Karyanya yang paling spektakuler adalah kitab al-Umm. Kitab ini diawali pembahasannya dengan kajian tentang Thahârah (tata cara bersuci), ash-Shalawât (salat lima waktu), al-Jum’at (salat jum’at), al-Khauf (salat khauf), al’Id (salat hari raya), al-Kusûf (salat gerhana), al-Istisqâ’ (salat minta hujan), at-Tathawwu’ (salat sunnah). Kemudian dilanjutkan dengan pembahasan tentang hukum bagi orang yang meninggalkan salat, tata cara salat jenazah, zakat, klasifikasi sedekah, puasa, i’tikaf, manasik, haji, jual-beli, dan seterusnya. Jumlah tema yang dibahas dalam kitab al-Umm kurang lebih 149 tema dan setiap tema disebut satu kitab. Karya Imam Syafi’i lainnya adalah Kitâb as-Sunan, kitab yang cukup tebal ini dibawa oleh Harmalah.
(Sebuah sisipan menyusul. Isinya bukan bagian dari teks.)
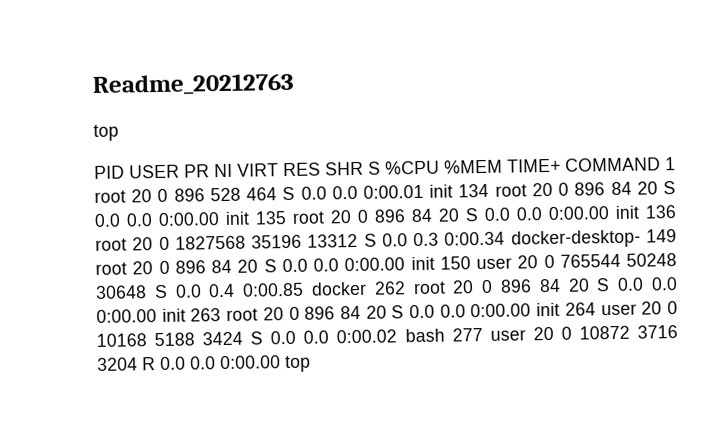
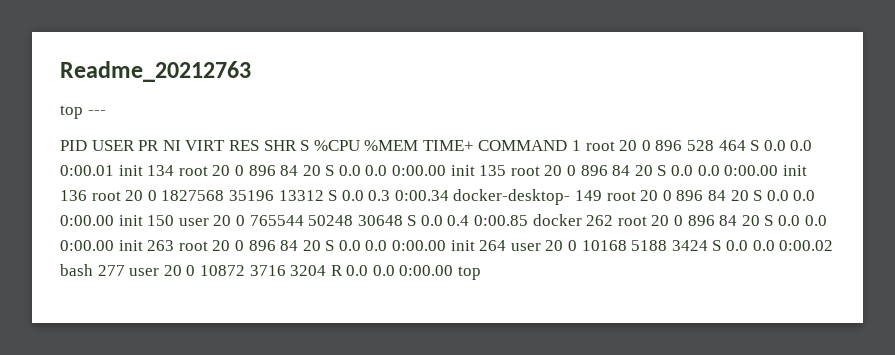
  Readme_20212763
- top
+ top ---

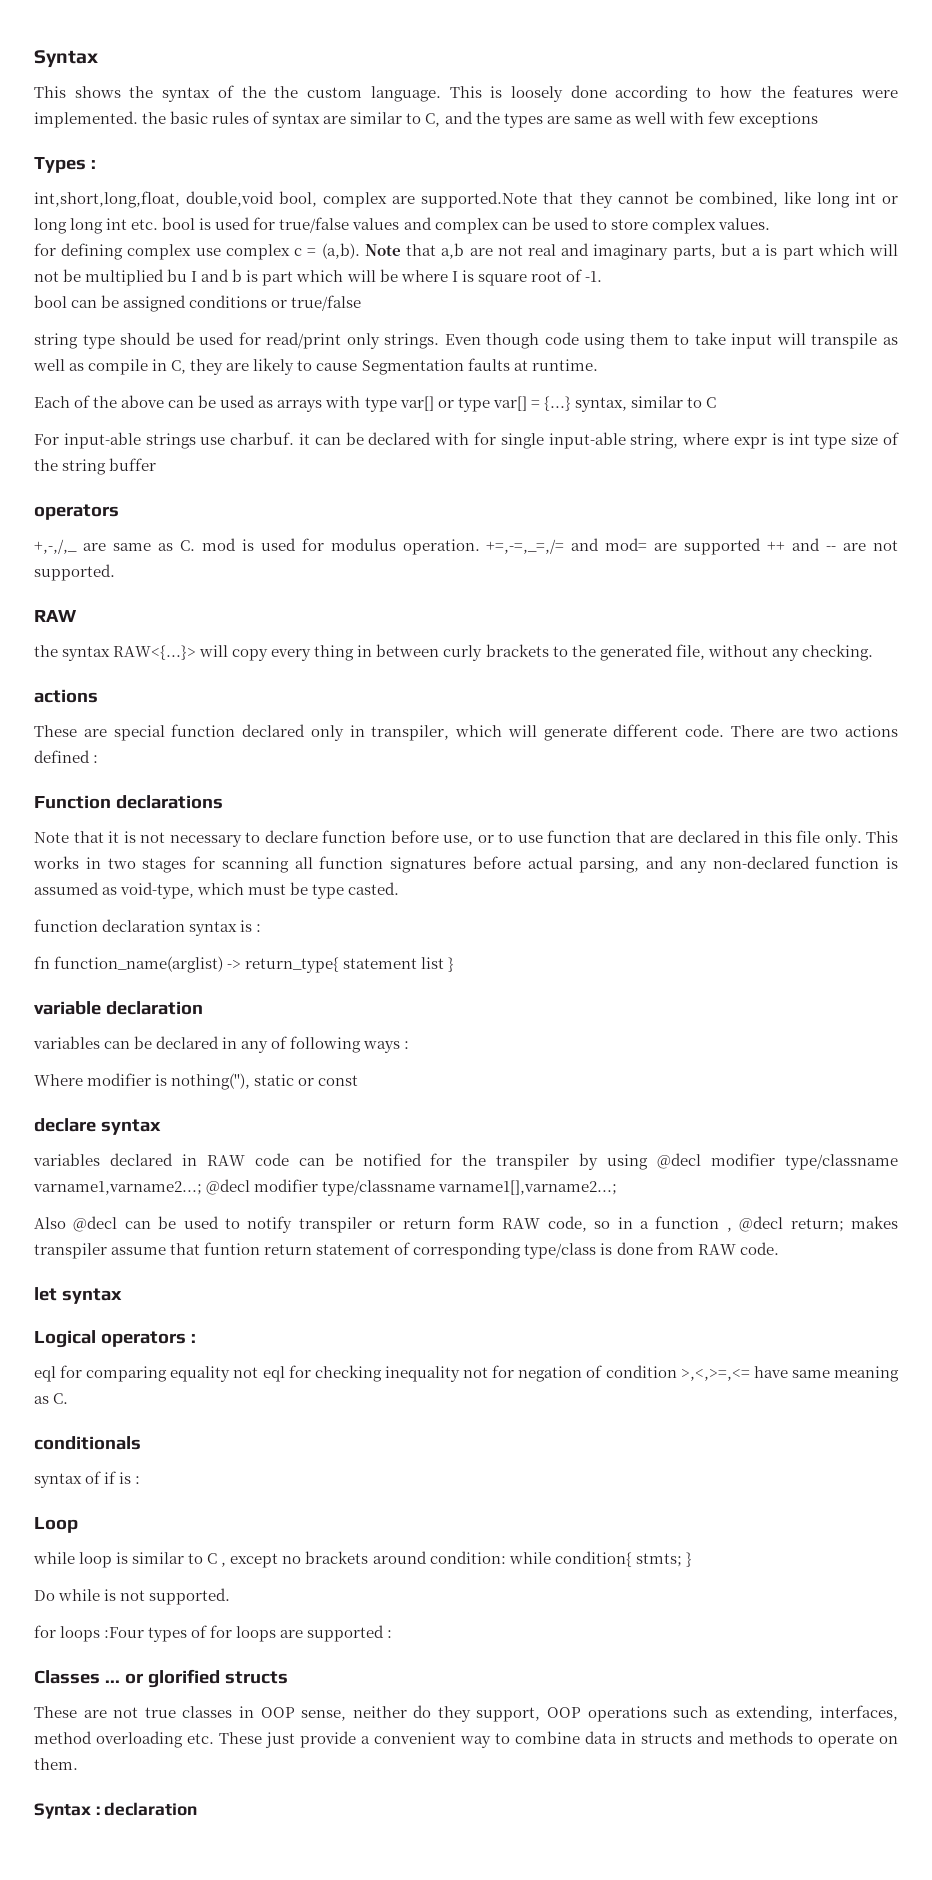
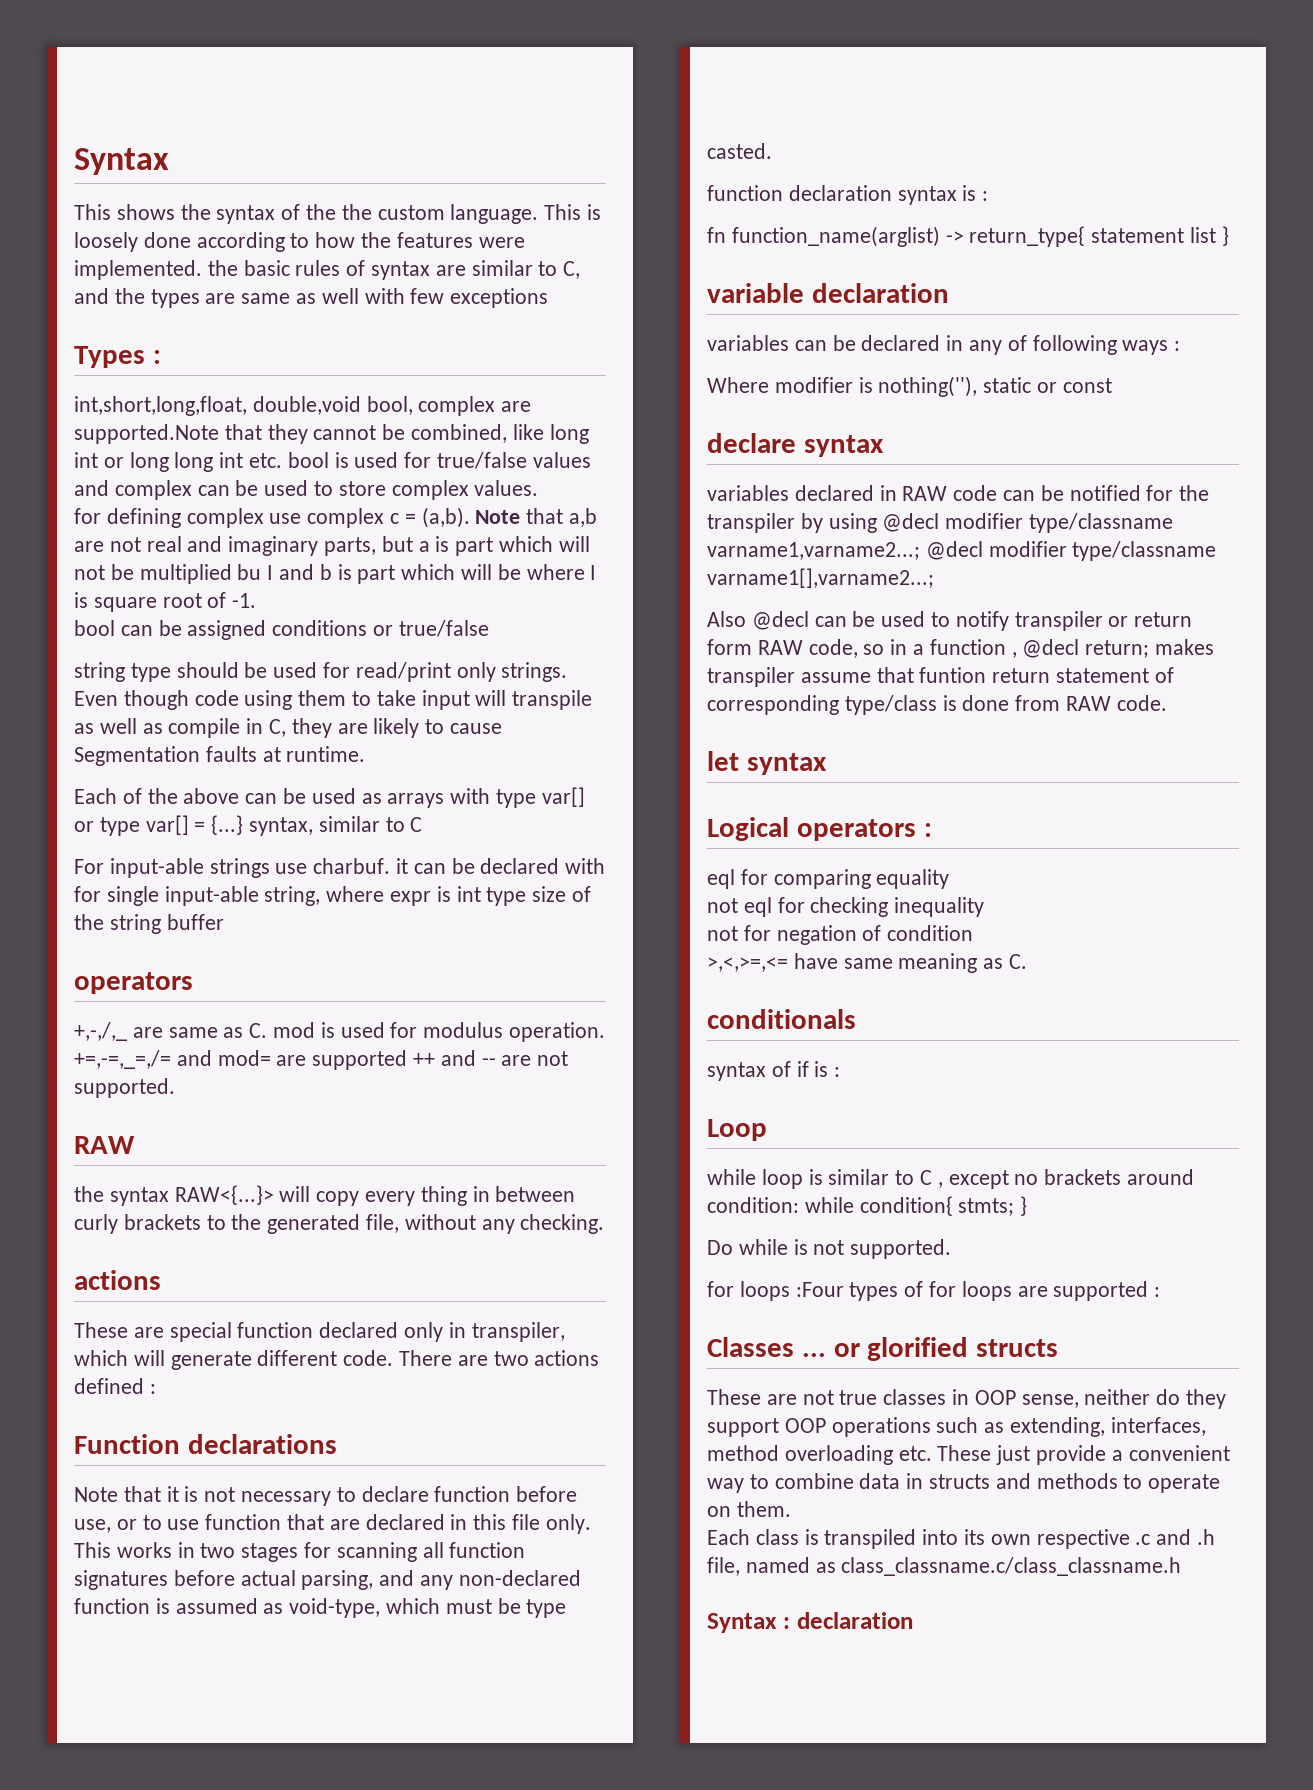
- eql for comparing equality not eql for checking inequality not for negation of condition >,<,>=,<= have same meaning as C.
+ eql for comparing equality
+ not eql for checking inequality
+ not for negation of condition
+ >,<,>=,<= have same meaning as C.
- These are not true classes in OOP sense, neither do they support, OOP operations such as extending, interfaces, method overloading etc. These just provide a convenient way to combine data in structs and methods to operate on them.
+ These are not true classes in OOP sense, neither do they support OOP operations such as extending, interfaces, method overloading etc. These just provide a convenient way to combine data in structs and methods to operate on them.
+ Each class is transpiled into its own respective .c and .h file, named as class_classname.c/class_classname.h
Sedangkan al-Muzani membawa karyanya yang berjudul Kitâb al-Mabsûth dan al-Mantsurât.[15]
Dalam kitab Târikh at-Tasyrî’ al-Islâmî, Syeikh Muhamad al-Khudhari menyatakan, “Karya Imam Syafi’i yang paling berharga adalah kitabnya yang berjudul al-Mawsûm bi Ikhtilâf al-Hadîts. Kitab ini sengaja ditulis oleh Syafi’i sebagai pembelaan terhadap hadis secara umum, dan khususnya hadis ahad. Dalam kitab ini, dijelaskan mengenai Kontroversial penggunaan hadis, mengingat ada sebagian orang yang menolak hadis secara keseluruhan dan ada pula yang terlalu ketat dalam menetapkan syarat-syarat diterimanya hadis.”[16]
- [1] Ibnu Hajar al-‘Asqalani, Tawâlî at-Ta’sîs, Op. Cit., halaman 76.
- [2] Prof. Mushthafa Abdurraziq, Tamhîd li Târîkh al-Falsafah al-Islâmiyyah, Op. Cit., halaman 229 dan 245.
- [3] Ibid., halaman 230.
- [4] Syeikh Abu Zahrah, asy-Syâfi’î, Op. Cit., halaman 158.
- [5] Abu Hatim ar-Razi, Âdâb asy-Syâfi’î wa Manâqibuhu, I/71.
- [6] Syeikh Abu Zahrah, asy-Syâfi’î, Op. Cit., halaman 159.
- [7] Ar-Razi, Manâqib al-Imâm asy-Syâfi’î, Op. Cit., halaman 87.
- [8] QS. Al-Baqarah (2) : 189.
- [9] QS. Al-Mâ’idah (5) : 4.
- [10] QS. Al-Baqarah (2) : 13.
- [11] QS. An-Naml (27) : 42.
- [12] Ibnu Hajar al-‘Asqalani, Tawâlî at-Ta’sîs, Op. Cit., halaman 76.
- [13] Ibid., halaman 78-79.
- [14] Kitab-kitab tersebut dijadikan acuan oleh Imam Syafi’i ketika ia menarik kembali pendapat-pendapatnya yang baru (madzhab jadîd) dan merefer pada pendapat-pendapatnya yang lama (madzhab qadîm), penerj.
- [15] Ibnu Hajar al-‘Asqalani, Tawâlî at-Ta’sîs, Op. Cit., halaman 78.
- [16] Muhamad al-Khudhari, Târikh at-Tasyrî’ al-Islâmî, Op. Cit., halaman 318.